Previous Post: I am trying to remove NAs from a set of violin plots, and the error keeps changing. With the following code, I get the message that "! Aesthetics must be either length 1 or the same as the data (61)" - but I have looked into this - am using a package called viridis for the colors so I'm not sure how to change the following. I'm also not really understanding where the error is coming from, but the code works when I just run the "dataframe" instead of "withoutNAs" as the relevant dataframe in ggplot. So I think it's something about "withoutNAs" or viridis.
dataframe$KnownAgeCategories <- as.factor(KnownBehAge)
KnownAgeCategories
withoutNAs <- dataframe[!is.na(dataframe$KnownAgeCategories),]
# Plot of the relationship between age and deuterium
ggplot(withoutNAs, aes (KnownAgeCategories, Deut)) +
geom_violin(
mapping = aes(
x = KnownAgeCategories,
y = Deut, fill = KnownAgeCategories
)
)+
theme_classic()+
stat_summary(fun.data = "mean_cl_boot", geom = "pointrange")+
stat_summary(fun.data = n_fun, geom = "text", vjust = -1)+
labs(y="Deuterium", x="")+
scale_fill_brewer(palette="BuPu")+
scale_y_continuous(limits = c(-70,-40))
Added post: Apologies, I have tried to create a reprex (thank you for the link) and of course the problem goes away now, but I can't figure out why. I suspect there is something wrong with the way I am referring to my original dataframe, but I am lost. The following reprex works great and results in the following ugly violin plot without NAs:
# Building a minimal dataframe
Deut <- c(-60, -59, -53, -54, -60, -55, -60, -59, -60, -59, -60, -59)
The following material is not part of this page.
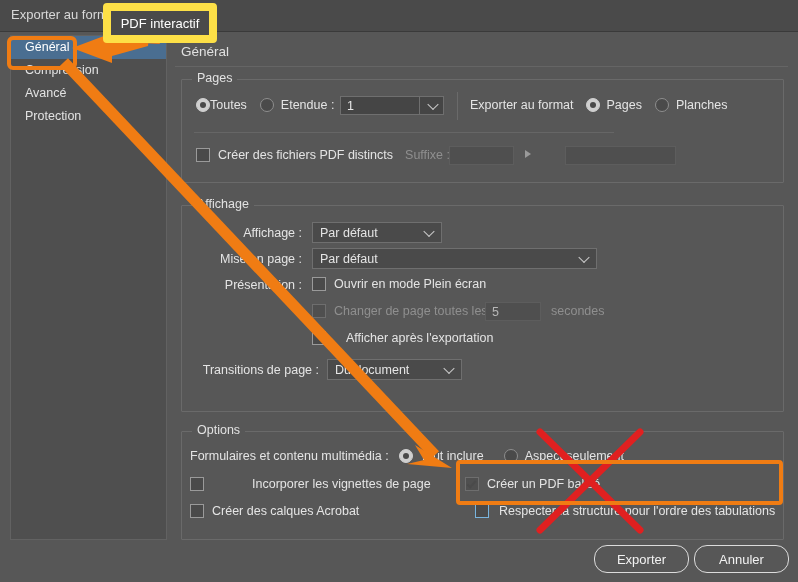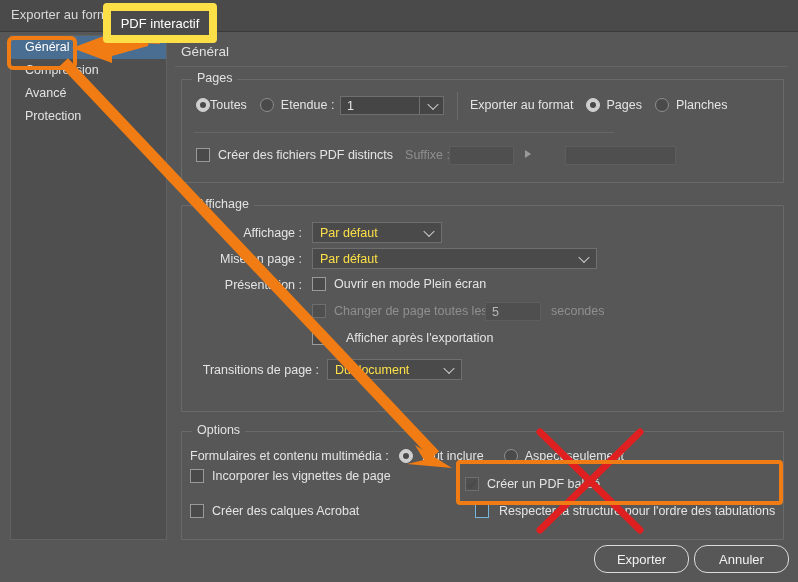"Par défaut" .select { color: #fde047 -> #e5e5e5 }
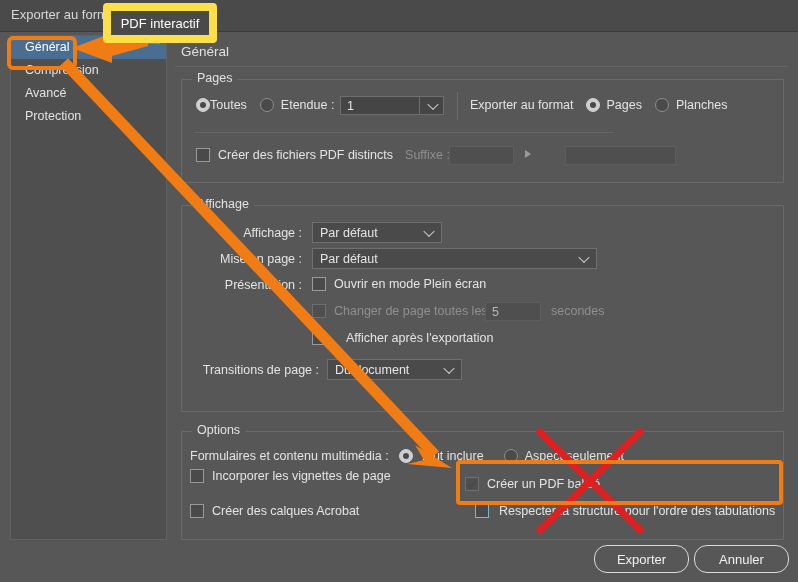"Incorporer les vignettes de page" div.row { gap: none -> 40px; top: 37px -> 45px }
Age <- c(NA, NA, 3, 4, 5, NA, 5, 7, NA, NA, NA, NA)
dataframe <- data.frame(Deut, Age)
# turning the column Age, which happens to have 2 NAs, into a factor and renaming it
dataframe$AgeCategories <- as.factor(dataframe$Age)
# removing NAs from KnownAgeCategories
dataframewithoutNAs <- dataframe[!is.na(dataframe$Age),]
dataframewithoutNAs
# Creating a function that helps some of the spacing work in ggplot (less relevant to this example)
n_fun <- function(x){
return(data.frame(y = max(x), label = paste0("n = ",length(x))))
}
# Attempting to plot the dataframe and get AgeCategories on x axis, Deut values on y axis, and no NAs:
ggplot(dataframewithoutNAs, aes (AgeCategories, Deut)) +
geom_violin(
mapping = aes(
x = AgeCategories,
y = Deut, fill = AgeCategories
)
)+
theme_classic()+
stat_summary(fun.data = "mean_cl_boot", geom = "pointrange")+
stat_summary(fun.data = n_fun, geom = "text", vjust = -1)+
labs(y="Deuterium", x="")+
scale_fill_brewer(palette="BuPu")+
scale_y_continuous(limits = c(-70,-40))